Side-by-side comparisons, adoptions

To assemble the conference committee report, the seven members considered a side-by-side comparison of the House and Senate bills, and adopted 23 provisions appearing in House, Senate, or both public safety policy bills.

Notable provisions adopted from the House bills include:

  • modifying rules on how medications are disbursed to persons in jail;
  • establishing an Improving Responses to Domestic Crimes Task Force;
  • requiring all police markings to be removed before police vehicles are sold to the public;
  • adding certain cancers and infectious diseases to the conditions that qualify as duty-related deaths for peace officers and firefighters;
  • adding “forged digital likeness” to the crimes prosecutable under identity theft statutes;
  • banning predictive market wagering;
  • requiring inmates to complete court-ordered restitution payments before they can be considered for supervised release; and
  • allowing a person to be denied public employment or obtaining a professional license based on a criminal conviction regardless of whether the applicant shows evidence of rehabilitation and current fitness to perform the duties of the position or license.

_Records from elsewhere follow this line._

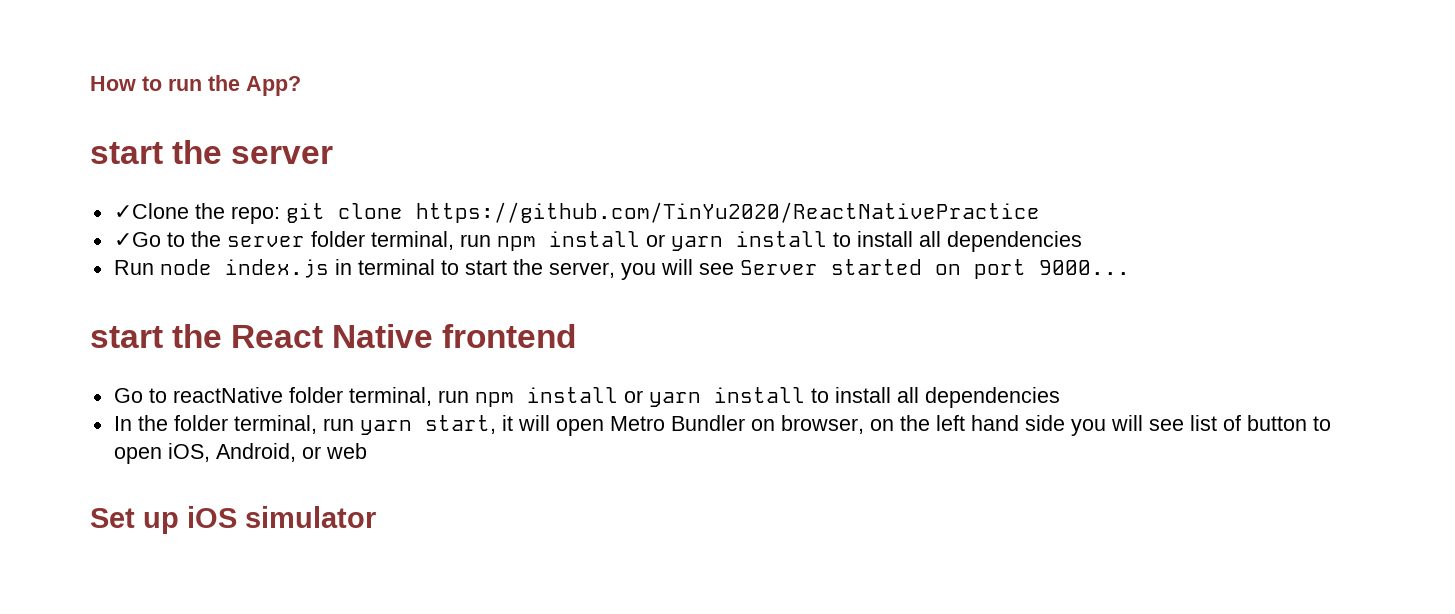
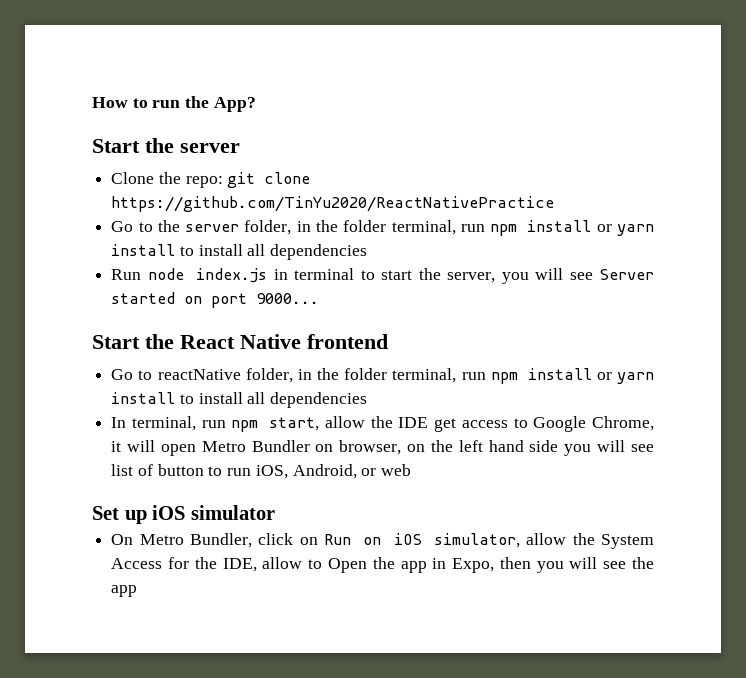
- start the server
+ Start the server
- ✓Clone the repo: git clone https://github.com/TinYu2020/ReactNativePractice
+ Clone the repo: git clone https://github.com/TinYu2020/ReactNativePractice
- ✓Go to the server folder terminal, run npm install or yarn install to install all dependencies
+ Go to the server folder, in the folder terminal, run npm install or yarn install to install all dependencies
- start the React Native frontend
+ Start the React Native frontend
- Go to reactNative folder terminal, run npm install or yarn install to install all dependencies
+ Go to reactNative folder, in the folder terminal, run npm install or yarn install to install all dependencies
- In the folder terminal, run yarn start, it will open Metro Bundler on browser, on the left hand side you will see list of button to open iOS, Android, or web
+ In terminal, run npm start, allow the IDE get access to Google Chrome, it will open Metro Bundler on browser, on the left hand side you will see list of button to run iOS, Android, or web
+ On Metro Bundler, click on Run on iOS simulator, allow the System Access for the IDE, allow to Open the app in Expo, then you will see the app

Notable provisions adopted from the Senate bill include:

  • modifying the legal procedures a victim of domestic violence can use to be released from a shared wireless plan and obtain a new telephone number;
  • requiring the Bureau of Criminal Apprehension to perform background checks for the Office of the Legislative Auditor;
  • establishing a community supervision working group; and
  • allowing a crime victim to object to a plea agreement at the plea hearing and establishing that the victim has a right to be present at both a plea hearing and a sentencing hearing.

Rep. Kelly Moller (DFL-Shoreview) noted there were several provisions in the 130-page side-by-side comparison that the conference committee took no action on.

She said the public should know that inaction on these provisions was not due to the conference committee feeling that these items were somehow not worthwhile, but that they were already passed separately in other bills.

Rep. Sandra Feist (DFL-New Brighton), however, expressed her disappointment that language from a Senate bill prohibiting law enforcement agencies from obtaining “reverse warrants” was not included in the conference committee report.

Unlike traditional warrants that focus on a known suspect, reverse warrants compel technology companies such as Google to identify all users who were within a certain location or who searched for specific keywords during a set timeframe.

“It’s an important provision protecting our Fourth Amendment rights here in Minnesota,” she said.